Detalhes bibliográficos
Ano de defesa: 2021
Autor(a) principal: Schnoor, Suzana Kague
Orientador(a): Não Informado pela instituição
Banca de defesa: Não Informado pela instituição
Tipo de documento: Dissertação
Tipo de acesso: Acesso aberto
Idioma: por
Instituição de defesa: Universidade Estadual Paulista (Unesp)

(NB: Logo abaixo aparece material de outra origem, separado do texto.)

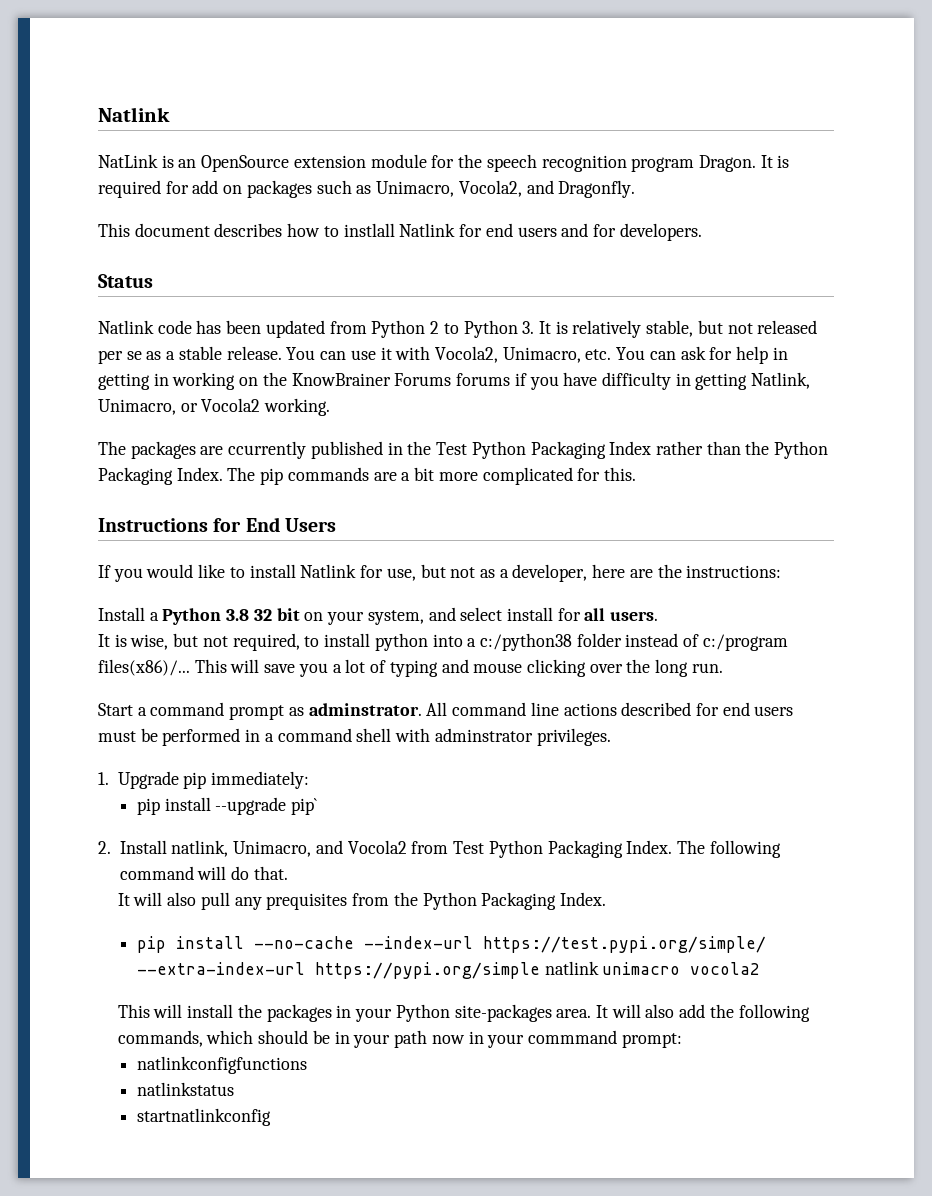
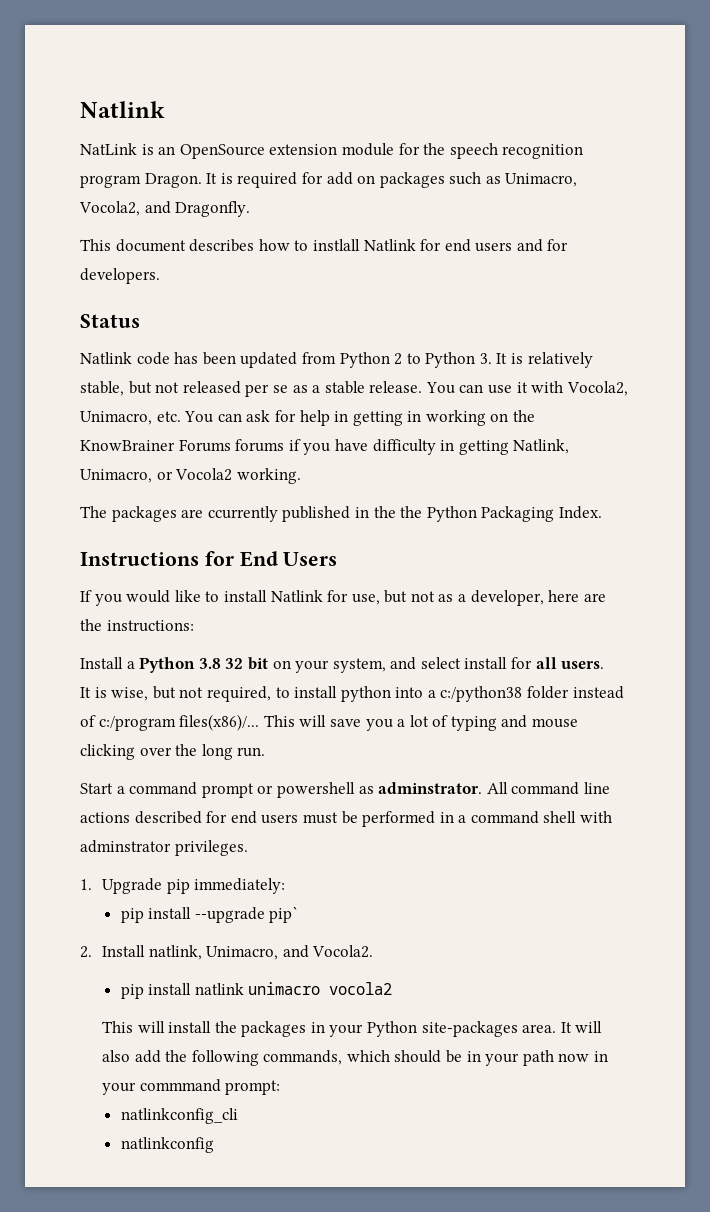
- The packages are ccurrently published in the Test Python Packaging Index rather than the Python Packaging Index. The pip commands are a bit more complicated for this.
+ The packages are ccurrently published in the the Python Packaging Index.
- Start a command prompt as adminstrator.
+ Start a command prompt or powershell as adminstrator.
- 2. Install natlink, Unimacro, and Vocola2 from Test Python Packaging Index. The following command will do that.
- It will also pull any prequisites from the Python Packaging Index.
- pip install --no-cache --index-url https://test.pypi.org/simple/ --extra-index-url https://pypi.org/simple natlink unimacro vocola2
+ 2. Install natlink, Unimacro, and Vocola2.
+ pip install natlink unimacro vocola2
- natlinkconfigfunctions
- natlinkstatus
- startnatlinkconfig
+ natlinkconfig_cli
+ natlinkconfig

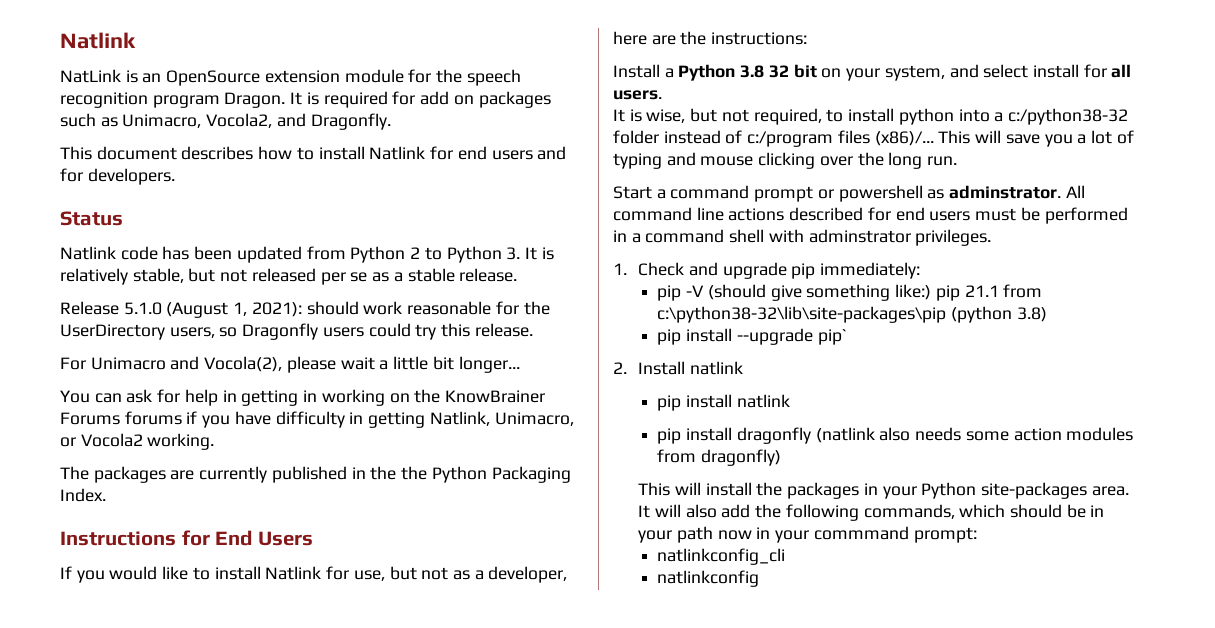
- This document describes how to instlall Natlink for end users and for developers.
+ This document describes how to install Natlink for end users and for developers.
- Natlink code has been updated from Python 2 to Python 3. It is relatively stable, but not released per se as a stable release. You can use it with Vocola2, Unimacro, etc. You can ask for help in getting in working on the KnowBrainer Forums forums if you have difficulty in getting Natlink, Unimacro, or Vocola2 working.
+ Natlink code has been updated from Python 2 to Python 3. It is relatively stable, but not released per se as a stable release.
+ Release 5.1.0 (August 1, 2021): should work reasonable for the UserDirectory users, so Dragonfly users could try this release.
+ For Unimacro and Vocola(2), please wait a little bit longer...
+ You can ask for help in getting in working on the KnowBrainer Forums forums if you have difficulty in getting Natlink, Unimacro, or Vocola2 working.
- The packages are ccurrently published in the the Python Packaging Index.
+ The packages are currently published in the the Python Packaging Index.
- It is wise, but not required, to install python into a c:/python38 folder instead of c:/program files(x86)/...
+ It is wise, but not required, to install python into a c:/python38-32 folder instead of c:/program files (x86)/...
- 1. Upgrade pip immediately:
+ 1. Check and upgrade pip immediately:
+ pip -V (should give something like:) pip 21.1 from c:\python38-32\lib\site-packages\pip (python 3.8)
- 2. Install natlink, Unimacro, and Vocola2.
+ 2. Install natlink
- pip install natlink unimacro vocola2
+ pip install natlink
+ pip install dragonfly (natlink also needs some action modules from dragonfly)

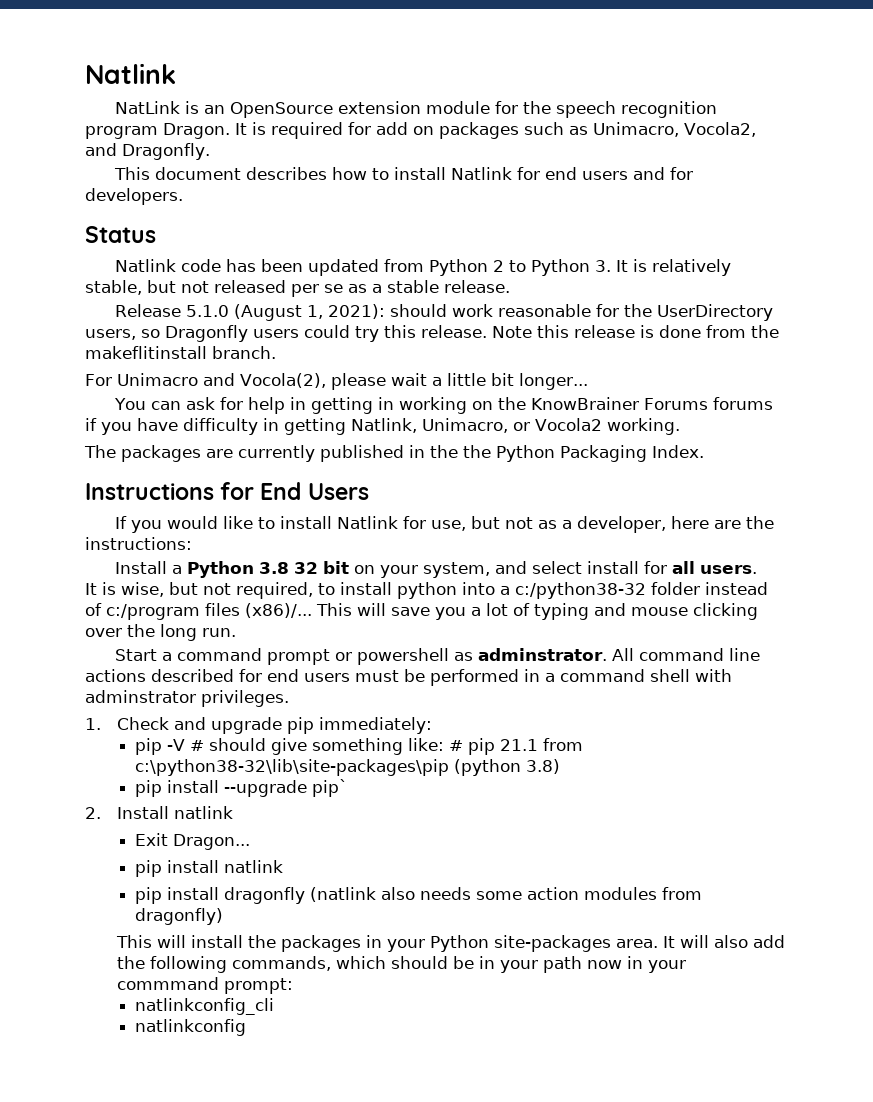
+ Note this release is done from the makeflitinstall branch.
- pip -V (should give something like:) pip 21.1 from c:\python38-32\lib\site-packages\pip (python 3.8)
+ pip -V # should give something like: # pip 21.1 from c:\python38-32\lib\site-packages\pip (python 3.8)
+ Exit Dragon...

Programa de Pós-Graduação: Não Informado pela instituição
Departamento: Não Informado pela instituição
País: Não Informado pela instituição
Palavras-chave em Português:
HIV
Link de acesso: http://hdl.handle.net/11449/213602
Resumo: A Aids é consequência da infecção causada pelo vírus da imunodeficiência humana (HIV). Os principais alvos do vírus são linfócitos T CD4+ e os macrófagos, porém já foi demonstrado que as plaquetas interagem com o vírus mesmo não expressando a molécula CD4 em sua superfície celular. Estudos recentes demonstraram que as plaquetas não só interagem com o HIV como são reservatórios de vírus infectantes, capazes de transmiti-lo a outras células suscetíveis. A determinação da carga viral do HIV é considerada padrão-ouro para avaliação da eficácia do tratamento antirretroviral e detecção precoce de problemas de adesão em pessoas vivendo com HIV, sendo realizada utilizando a técnica de transcrição reversa seguida da Reação em Cadeia da Polimerase em tempo real (RT-qPCR) em amostras de plasma pobre em plaquetas, de acordo com o protocolo estabelecido pelo Ministério da Saúde. O objetivo do presente trabalho foi avaliar comparativamente a carga viral do HIV no plasma pobre e rico em plaquetas em amostras de sangue de trinta pacientes, sem tratamento antirretroviral, portadores do vírus e que foram atendidos pelo Laboratório de Biologia Molecular do Hospital das Clínicas da Faculdade de Medicina de Botucatu. Foram utilizados dois protocolos de centrifugação para obtenção do plasma pobre e rico em plaquetas, seguidos de quantificação da carga viral através da metodologia Abbott RealTime HIV-1 (Abbott Molecular, Illinois, USA). Os resultados demonstraram não haver diferença estatística significativa entre os dois grupos avaliados (plasma rico e pobre em plaquetas). Esperava-se que o plasma rico em plaquetas apresentasse uma carga viral maior do que o plasma pobre, uma vez que as mesmas abrigam o vírus, porém essa diferença não foi observada. No entanto, a metodologia pode explicar estes resultados. Os resultados sugerem testar novos protocolos, como utilização de colunas de sílica para extração do RNA viral, uma vez que o protocolo atual utiliza partículas magnéticas que não são especificas para ácidos nucleicos e podem sofrer interferências de outras moléculas presentes na amostra, e outros protocolos de centrifugação para obtenção de plasma rico em plaquetas como descritos em outros estudos.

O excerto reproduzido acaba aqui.